* **Required action**: Each line in the entries below that holds the string "saucepan" is to be listed.

* **Stored dataset items**:
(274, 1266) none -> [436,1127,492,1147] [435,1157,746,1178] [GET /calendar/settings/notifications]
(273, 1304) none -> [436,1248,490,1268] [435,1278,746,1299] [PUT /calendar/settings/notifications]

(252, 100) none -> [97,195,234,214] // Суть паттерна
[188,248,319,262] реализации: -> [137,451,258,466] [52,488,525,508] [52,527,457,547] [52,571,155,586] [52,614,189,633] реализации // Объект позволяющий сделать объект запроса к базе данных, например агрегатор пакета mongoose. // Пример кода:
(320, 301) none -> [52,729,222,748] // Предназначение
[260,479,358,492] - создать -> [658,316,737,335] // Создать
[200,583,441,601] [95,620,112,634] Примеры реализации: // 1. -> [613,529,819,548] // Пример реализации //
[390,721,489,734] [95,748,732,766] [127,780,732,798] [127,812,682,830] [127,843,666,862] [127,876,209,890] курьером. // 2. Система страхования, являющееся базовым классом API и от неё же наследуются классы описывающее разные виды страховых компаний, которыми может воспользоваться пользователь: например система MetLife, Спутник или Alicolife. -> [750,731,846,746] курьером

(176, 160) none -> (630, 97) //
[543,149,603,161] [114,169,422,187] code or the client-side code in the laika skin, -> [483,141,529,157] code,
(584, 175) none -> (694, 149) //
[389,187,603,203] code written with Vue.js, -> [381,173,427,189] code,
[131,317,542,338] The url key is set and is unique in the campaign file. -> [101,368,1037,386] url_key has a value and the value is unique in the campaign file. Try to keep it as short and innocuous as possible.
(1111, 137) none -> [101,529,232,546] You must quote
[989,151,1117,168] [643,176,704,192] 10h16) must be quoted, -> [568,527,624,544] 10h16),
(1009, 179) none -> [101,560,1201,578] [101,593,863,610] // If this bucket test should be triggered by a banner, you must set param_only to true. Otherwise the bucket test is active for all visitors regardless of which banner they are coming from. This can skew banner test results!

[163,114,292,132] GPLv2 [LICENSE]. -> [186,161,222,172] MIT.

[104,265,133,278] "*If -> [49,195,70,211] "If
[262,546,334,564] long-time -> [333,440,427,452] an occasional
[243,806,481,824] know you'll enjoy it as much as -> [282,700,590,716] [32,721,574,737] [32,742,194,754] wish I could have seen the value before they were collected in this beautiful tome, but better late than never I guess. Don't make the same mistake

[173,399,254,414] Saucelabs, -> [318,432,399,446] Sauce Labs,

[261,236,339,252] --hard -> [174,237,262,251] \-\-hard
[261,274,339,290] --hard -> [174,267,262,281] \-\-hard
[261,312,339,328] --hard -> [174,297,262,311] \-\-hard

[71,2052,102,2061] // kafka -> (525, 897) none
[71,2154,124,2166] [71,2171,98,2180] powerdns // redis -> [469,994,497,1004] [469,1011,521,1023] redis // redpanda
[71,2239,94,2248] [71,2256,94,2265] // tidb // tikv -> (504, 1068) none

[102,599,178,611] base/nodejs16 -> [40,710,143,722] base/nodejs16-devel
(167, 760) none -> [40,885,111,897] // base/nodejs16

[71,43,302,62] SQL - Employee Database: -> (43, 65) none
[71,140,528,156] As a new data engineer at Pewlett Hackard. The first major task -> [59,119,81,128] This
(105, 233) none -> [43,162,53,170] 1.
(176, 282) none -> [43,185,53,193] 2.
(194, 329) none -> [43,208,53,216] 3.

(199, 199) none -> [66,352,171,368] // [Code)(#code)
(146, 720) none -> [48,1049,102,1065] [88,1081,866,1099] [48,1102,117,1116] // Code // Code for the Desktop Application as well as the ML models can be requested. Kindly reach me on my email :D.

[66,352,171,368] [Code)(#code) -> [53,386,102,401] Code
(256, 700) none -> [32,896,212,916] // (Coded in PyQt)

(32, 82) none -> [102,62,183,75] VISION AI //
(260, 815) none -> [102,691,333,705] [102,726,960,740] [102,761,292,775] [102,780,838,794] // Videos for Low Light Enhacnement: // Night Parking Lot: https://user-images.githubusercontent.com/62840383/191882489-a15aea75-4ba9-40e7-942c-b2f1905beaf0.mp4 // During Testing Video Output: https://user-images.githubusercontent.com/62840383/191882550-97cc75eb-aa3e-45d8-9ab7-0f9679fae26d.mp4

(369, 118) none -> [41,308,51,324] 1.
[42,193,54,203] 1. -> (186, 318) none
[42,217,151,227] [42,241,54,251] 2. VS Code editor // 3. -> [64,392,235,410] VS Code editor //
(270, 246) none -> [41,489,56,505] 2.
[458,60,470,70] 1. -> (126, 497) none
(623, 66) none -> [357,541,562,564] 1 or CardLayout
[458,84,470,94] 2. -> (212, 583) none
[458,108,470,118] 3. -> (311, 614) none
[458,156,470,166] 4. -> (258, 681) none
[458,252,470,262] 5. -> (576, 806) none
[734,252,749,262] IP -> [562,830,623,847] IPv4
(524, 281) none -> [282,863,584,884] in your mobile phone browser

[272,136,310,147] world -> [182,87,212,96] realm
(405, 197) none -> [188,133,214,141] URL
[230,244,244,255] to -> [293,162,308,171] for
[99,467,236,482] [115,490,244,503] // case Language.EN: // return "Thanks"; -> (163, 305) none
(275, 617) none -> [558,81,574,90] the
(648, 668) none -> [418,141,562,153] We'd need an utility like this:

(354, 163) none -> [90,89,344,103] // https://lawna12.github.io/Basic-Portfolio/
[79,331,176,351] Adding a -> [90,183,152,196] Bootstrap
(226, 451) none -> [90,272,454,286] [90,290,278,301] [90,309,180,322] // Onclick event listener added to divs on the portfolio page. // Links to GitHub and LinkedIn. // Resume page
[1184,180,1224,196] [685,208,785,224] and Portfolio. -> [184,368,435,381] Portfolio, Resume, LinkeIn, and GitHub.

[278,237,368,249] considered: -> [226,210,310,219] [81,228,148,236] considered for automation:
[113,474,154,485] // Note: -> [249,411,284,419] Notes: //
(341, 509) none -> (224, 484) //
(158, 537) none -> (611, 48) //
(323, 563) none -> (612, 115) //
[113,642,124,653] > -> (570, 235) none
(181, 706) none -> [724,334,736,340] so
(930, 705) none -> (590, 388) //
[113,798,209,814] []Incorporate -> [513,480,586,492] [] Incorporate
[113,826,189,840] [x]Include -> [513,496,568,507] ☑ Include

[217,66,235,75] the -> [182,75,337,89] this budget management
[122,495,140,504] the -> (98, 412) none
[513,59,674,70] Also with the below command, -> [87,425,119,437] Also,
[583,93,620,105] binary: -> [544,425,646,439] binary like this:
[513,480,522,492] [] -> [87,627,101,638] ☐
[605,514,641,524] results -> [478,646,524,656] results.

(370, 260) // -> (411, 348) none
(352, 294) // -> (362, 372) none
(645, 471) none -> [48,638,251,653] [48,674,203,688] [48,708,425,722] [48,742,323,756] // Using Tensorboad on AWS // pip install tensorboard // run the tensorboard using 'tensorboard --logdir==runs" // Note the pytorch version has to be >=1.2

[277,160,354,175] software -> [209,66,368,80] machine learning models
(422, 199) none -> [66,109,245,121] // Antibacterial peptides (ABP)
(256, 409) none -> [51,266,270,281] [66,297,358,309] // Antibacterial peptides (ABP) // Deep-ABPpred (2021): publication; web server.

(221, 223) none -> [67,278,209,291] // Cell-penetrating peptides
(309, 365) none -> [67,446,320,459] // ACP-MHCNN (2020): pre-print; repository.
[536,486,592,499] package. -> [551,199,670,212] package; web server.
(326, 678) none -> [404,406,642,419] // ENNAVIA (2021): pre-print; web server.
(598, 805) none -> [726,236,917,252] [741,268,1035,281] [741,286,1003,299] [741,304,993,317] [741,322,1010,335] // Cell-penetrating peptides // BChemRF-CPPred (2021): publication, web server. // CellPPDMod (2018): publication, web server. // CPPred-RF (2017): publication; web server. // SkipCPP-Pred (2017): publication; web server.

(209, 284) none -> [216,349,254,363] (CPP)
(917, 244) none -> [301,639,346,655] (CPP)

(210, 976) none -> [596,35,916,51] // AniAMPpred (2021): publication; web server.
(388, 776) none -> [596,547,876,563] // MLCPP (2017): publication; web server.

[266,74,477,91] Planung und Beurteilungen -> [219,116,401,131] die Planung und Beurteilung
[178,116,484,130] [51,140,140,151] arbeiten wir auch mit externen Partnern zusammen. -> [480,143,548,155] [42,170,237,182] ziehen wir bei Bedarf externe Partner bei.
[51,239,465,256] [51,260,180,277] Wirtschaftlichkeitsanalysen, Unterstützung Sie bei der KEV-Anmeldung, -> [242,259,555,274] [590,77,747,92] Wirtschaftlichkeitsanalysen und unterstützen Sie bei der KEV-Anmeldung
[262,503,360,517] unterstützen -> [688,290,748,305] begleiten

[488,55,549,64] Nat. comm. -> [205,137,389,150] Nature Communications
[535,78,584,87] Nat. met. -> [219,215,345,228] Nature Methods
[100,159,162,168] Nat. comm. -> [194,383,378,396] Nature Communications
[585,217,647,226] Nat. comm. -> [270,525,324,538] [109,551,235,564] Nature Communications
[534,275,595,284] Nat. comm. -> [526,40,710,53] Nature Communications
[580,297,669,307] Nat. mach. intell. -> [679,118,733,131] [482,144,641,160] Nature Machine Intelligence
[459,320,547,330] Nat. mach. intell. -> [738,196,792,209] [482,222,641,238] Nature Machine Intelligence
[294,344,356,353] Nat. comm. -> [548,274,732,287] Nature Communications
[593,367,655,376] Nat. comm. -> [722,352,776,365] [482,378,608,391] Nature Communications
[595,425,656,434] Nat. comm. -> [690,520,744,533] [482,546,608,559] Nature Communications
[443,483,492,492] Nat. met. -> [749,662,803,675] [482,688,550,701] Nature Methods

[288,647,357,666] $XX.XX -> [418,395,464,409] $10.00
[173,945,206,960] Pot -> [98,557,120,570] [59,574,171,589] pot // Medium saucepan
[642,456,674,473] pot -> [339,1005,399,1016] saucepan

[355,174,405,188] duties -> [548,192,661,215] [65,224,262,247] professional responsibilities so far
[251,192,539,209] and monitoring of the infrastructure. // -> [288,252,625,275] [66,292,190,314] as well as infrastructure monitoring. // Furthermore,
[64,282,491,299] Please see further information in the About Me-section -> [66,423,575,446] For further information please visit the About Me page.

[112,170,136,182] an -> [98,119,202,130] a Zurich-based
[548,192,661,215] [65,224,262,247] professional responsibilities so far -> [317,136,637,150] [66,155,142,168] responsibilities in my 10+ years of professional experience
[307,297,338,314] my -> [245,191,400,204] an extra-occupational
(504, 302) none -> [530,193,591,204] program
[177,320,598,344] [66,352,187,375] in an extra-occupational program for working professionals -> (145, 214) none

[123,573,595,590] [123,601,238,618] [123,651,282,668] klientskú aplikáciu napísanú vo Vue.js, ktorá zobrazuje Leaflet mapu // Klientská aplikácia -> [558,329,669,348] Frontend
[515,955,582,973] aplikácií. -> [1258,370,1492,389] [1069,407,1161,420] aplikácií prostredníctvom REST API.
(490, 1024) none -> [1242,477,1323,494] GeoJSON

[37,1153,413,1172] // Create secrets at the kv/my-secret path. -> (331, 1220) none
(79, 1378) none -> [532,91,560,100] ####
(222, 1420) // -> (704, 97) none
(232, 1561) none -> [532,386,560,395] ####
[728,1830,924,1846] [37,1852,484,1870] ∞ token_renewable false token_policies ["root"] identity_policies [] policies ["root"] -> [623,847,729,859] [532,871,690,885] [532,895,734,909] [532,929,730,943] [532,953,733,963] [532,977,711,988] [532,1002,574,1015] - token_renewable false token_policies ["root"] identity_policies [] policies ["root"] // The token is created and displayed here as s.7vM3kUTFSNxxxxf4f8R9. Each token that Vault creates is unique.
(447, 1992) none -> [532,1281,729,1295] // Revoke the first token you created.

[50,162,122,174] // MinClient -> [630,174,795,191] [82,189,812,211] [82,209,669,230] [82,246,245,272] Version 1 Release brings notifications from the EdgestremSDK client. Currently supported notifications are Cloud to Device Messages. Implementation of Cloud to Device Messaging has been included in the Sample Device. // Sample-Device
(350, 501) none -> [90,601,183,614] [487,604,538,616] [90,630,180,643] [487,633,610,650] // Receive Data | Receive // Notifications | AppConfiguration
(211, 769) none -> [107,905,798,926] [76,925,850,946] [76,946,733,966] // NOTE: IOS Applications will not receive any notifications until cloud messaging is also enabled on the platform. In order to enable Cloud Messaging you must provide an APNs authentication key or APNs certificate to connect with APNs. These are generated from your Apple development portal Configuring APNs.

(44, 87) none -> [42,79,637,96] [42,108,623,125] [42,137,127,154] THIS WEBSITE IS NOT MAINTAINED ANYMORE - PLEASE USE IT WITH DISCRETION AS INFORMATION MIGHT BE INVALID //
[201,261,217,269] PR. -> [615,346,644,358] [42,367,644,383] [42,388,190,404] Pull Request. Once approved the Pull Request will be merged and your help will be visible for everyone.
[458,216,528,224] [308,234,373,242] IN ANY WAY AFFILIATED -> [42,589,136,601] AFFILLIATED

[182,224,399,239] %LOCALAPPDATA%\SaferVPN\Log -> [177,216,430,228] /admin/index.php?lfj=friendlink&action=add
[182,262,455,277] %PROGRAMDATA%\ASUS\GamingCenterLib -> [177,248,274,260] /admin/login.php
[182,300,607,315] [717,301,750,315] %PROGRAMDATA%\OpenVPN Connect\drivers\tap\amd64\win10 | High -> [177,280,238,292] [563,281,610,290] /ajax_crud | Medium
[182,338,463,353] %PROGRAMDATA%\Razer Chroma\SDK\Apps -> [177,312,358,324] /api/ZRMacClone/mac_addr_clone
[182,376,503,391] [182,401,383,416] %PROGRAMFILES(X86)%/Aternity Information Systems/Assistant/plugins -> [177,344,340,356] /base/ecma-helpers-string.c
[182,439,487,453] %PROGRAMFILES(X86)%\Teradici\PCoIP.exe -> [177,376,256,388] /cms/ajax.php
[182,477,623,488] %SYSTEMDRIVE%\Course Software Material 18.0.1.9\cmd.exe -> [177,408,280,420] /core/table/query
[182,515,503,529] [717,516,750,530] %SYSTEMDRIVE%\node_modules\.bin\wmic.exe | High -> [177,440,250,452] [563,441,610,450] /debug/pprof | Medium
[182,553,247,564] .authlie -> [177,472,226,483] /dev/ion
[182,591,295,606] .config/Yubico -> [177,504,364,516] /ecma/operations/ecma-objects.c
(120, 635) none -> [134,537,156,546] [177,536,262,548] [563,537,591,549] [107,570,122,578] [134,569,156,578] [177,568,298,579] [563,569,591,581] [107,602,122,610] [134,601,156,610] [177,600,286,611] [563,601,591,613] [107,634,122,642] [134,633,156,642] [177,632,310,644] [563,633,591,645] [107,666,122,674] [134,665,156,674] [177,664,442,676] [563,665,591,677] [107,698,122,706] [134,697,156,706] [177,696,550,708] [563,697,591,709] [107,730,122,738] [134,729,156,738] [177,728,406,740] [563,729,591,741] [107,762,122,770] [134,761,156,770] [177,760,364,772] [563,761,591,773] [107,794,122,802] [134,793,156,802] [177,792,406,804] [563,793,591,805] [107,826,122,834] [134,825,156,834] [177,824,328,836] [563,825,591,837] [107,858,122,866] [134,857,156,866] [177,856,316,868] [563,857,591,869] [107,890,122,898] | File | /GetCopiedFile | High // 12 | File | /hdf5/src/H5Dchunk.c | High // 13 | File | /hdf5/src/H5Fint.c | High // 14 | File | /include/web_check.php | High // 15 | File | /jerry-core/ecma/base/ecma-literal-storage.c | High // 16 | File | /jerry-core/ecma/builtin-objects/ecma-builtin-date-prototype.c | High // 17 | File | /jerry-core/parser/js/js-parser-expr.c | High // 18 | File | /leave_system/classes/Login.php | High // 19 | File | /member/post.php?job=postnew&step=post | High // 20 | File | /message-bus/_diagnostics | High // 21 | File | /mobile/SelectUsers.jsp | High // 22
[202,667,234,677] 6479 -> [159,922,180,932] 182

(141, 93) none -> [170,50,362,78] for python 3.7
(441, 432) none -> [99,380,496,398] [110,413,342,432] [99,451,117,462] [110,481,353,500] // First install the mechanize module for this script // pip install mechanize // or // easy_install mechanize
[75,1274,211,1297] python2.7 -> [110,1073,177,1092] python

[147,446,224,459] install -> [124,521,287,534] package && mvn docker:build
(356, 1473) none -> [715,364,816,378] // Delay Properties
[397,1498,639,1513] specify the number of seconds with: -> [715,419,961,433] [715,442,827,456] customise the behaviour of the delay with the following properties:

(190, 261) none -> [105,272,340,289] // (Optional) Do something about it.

* **Expected answer**:
[173,945,206,960] Pot -> [98,557,120,570] [59,574,171,589] pot // Medium saucepan
[642,456,674,473] pot -> [339,1005,399,1016] saucepan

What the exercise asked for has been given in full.